Eu e Lice: A estátua: do começo ao (quase) fim (capítulo 10)

(Eu) É bem simples para que eu narre o que houve com Lice. É tão simples quanto simples é um vizinho noticiando ao outro o estupro de uma criança "qualquer". "Qualquer", por não ser parente. "Qualquer", por dar uma pena momentânea, mas, no fundo, não modificar a vida de ninguém. "Qualquer", pois, para o distante, a violência sexual contra uma criança não passa de manchete televisiva útil para se dizer "coitadinha". Sim, "qualquer", pois este que disse "coitadinha", vai dizer aqui, mas vai gritar com uma criança daqui um tempo, se importando consigo, mas sem qualquer sensibilidade com os sentimentos alheios.

Assim é com tudo: é bom apreciar o sofrimento alheio. No fundo, é! Se não fosse, as novelas não teriam audiência e não haveria um mísero leitor se prostando a ler o que escrevo conto.

Percebeu que eu parei a história e não estou dizendo o que houve com Lice? É de propósito! Arte não devia ser algo a se contemplar, e sim, a motivar, a impulsionar mudanças. Se o senhor, ou a senhora, lê o que há aqui e nada modificas, agradeço-lhe pelos capítulos anteriores, mas não preciso de leitores sem ação. A violência contra a criança não é uma ficção. A homofobia também não é uma ficção. Seria lindo se fosse e criativo seria quem as tivesse inventado.

É... e a recuperação de Analice também foi linda. Entre aspas, é claro.

(Lice) Quando acontece o que aconteceu naquele dia, é tipo assim, você fica calada no começo, porque eu acho que é mais fácil assim. Eu não tive medo nos primeiros dias. Era como se estivesse num mundo novo, em algo totalmente diferente do que a casa da vovó.

Era, como tudo vinha sendo, uma novidade. Não havia caído em mim, e isso era muito confortável.

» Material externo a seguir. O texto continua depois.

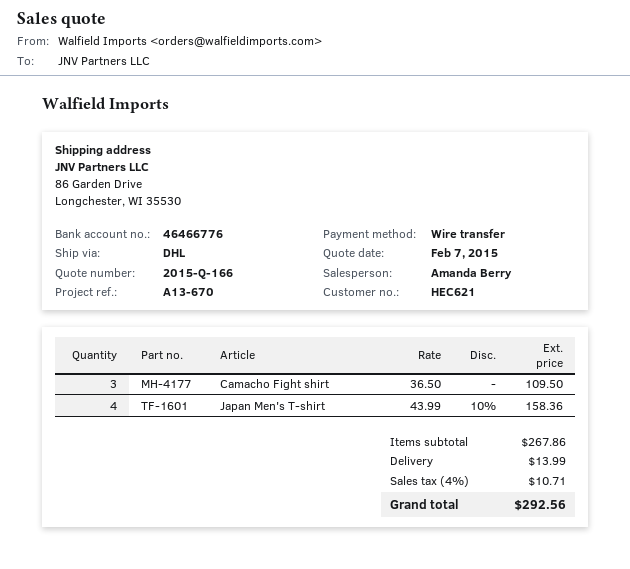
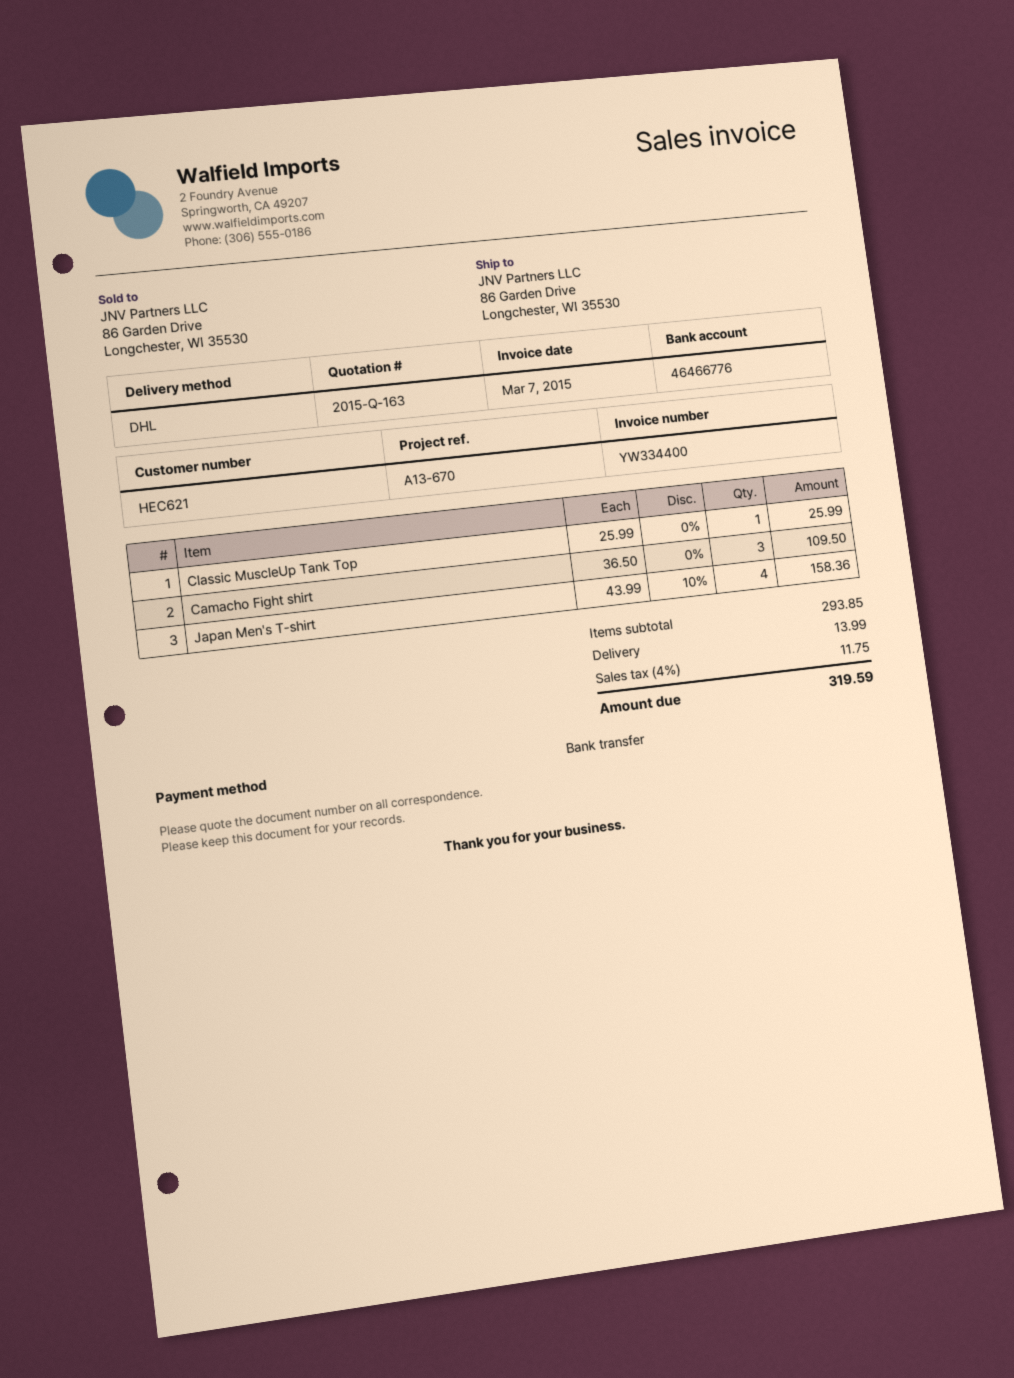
quote number: 2015-Q-166 -> 2015-Q-163
Classic MuscleUp Tank Top: none -> 1 x 25.99 = 25.99
subtotal: 267.86 -> 293.85
tax: 4% = 10.71 -> 4% = 11.75
total: 292.56 -> 319.59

Minha mente não pensava no que havia acontecido, eu não tinha a dimensão do que era, e, vivia numa fantasia legal, com vovó todos os dias a me ver, e, durante o período em que passamos no hospital, diversos médicos a me examinarem e uns psicólogos a conversarem comigo, o que passei a achar meio inútil.

Nos primeiros dias, quando voltei para a casa de vovó, também estava sem noção de nada, apesar de não estar indo mais na casa de Seu Tito, como antes. Agora, era ele que vinha me visitar.

Tinha tarde em que ficávamos horas e horas conversando. Ele me contava de suas pinturas, e do que estava nelas. Minha vó fazia bolo de cenoura, de chocolate, de formigueiro, e outros que não lembro.

Tudo era parado, sem ação... não tinha motivos para rir, para chorar, ou se quer para ter medo. Não sabia o que pensar.... isso era chato... queria me motivar, de alguma forma... na verdade, passei a querer isso depois de algum tempo sem fazer nada.

(Eu) Desde o tal ocorrido, duas semanas haviam se passado e Lice tinha ficado no hospital por cinco dias.

Num dia, logo pela manhã, eu comecei a me motivar, e foi uma das sensações mais confusas que tive. Alguém bateu a porta, e minha vó estava em casa, por isso não senti nada.

Lá do quarto, melhor, da cama, pois tinha acabado de acordar, eu ouvi.

- Dona Rosa, a situação de Sérgio no Hospital de São Cipriano agravou bastante nesta última noite, e..., perdão por noticiar isso, mas, ele veio a falecer.

Fiquei parada, quieta, calada... não sabia o que poderia fazer.

Alguns minutos depois, eu levantei da cama, fui para a cozinha, tomei café, com vovó ainda calada. Quando levei um suco - (eu) de morango, totalmente vermelho - (Lice) à boca, eu entendi: um homem me estuprou, e eu matei ele.